Posted by Terry K. at 2:47 PM EDT
CNS Ignores Full Homeschooling Story
Topic: CNSNews.com

A March 10 CNSNews.com article by Randy Hall weighs on on the Phillip Long homeschooling ruling. Hall does take a stab at balance and reality that WorldNetDaily has thus far refused to do: He admits that it's "religious conservatives" who oppose the California court decision that ordered Long's children to attend a real school, and he actually attempts balance by exerpting an op-ed on the National Education Association website critical of homeschooling (though it apparently predates the Long decision). But Hall allows claims to go unchallenged and ignores the full story behind Long and his family.

Hall writes that "The family came to the attention of Los Angeles County social workers when one of the children claimed the father was physically abusive," adding, "The workers then learned that all eight children in the family were home-schooled, and an attorney representing the two youngest children asked the Juvenile Dependency Court to order that they be enrolled in public or private school to protect their well-being." Hall thus suggests that state officials thought that homeschooling was a form of physical abuse.
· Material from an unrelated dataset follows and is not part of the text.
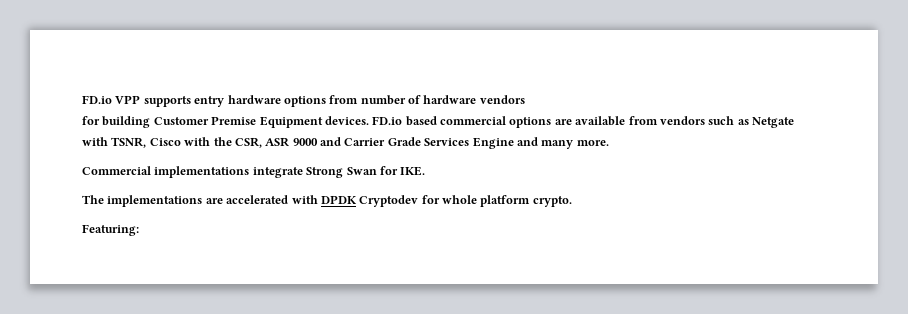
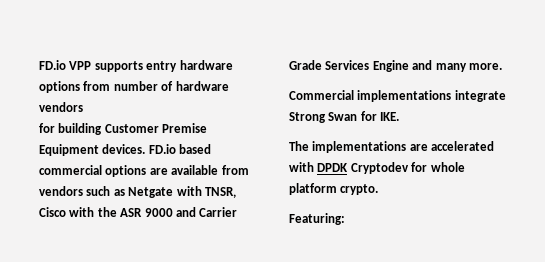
[111,137,147,148] TSNR, -> [204,187,236,198] TNSR,
[234,137,262,148] CSR, -> (117, 212) none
Hall leave out the fact (as we've pointed out) that the dependency court did, in fact, find that the father "has a long history of physically abusing the children and mother has a long history of not protecting them from father," adding, "[F]ather dominates mother and dominates the children who live at home. ... He will not permit the children to attend school. He will not permit them to receive childhood vaccinations. He will not permit the girls to wear pants at home. He will not permit birth certificates."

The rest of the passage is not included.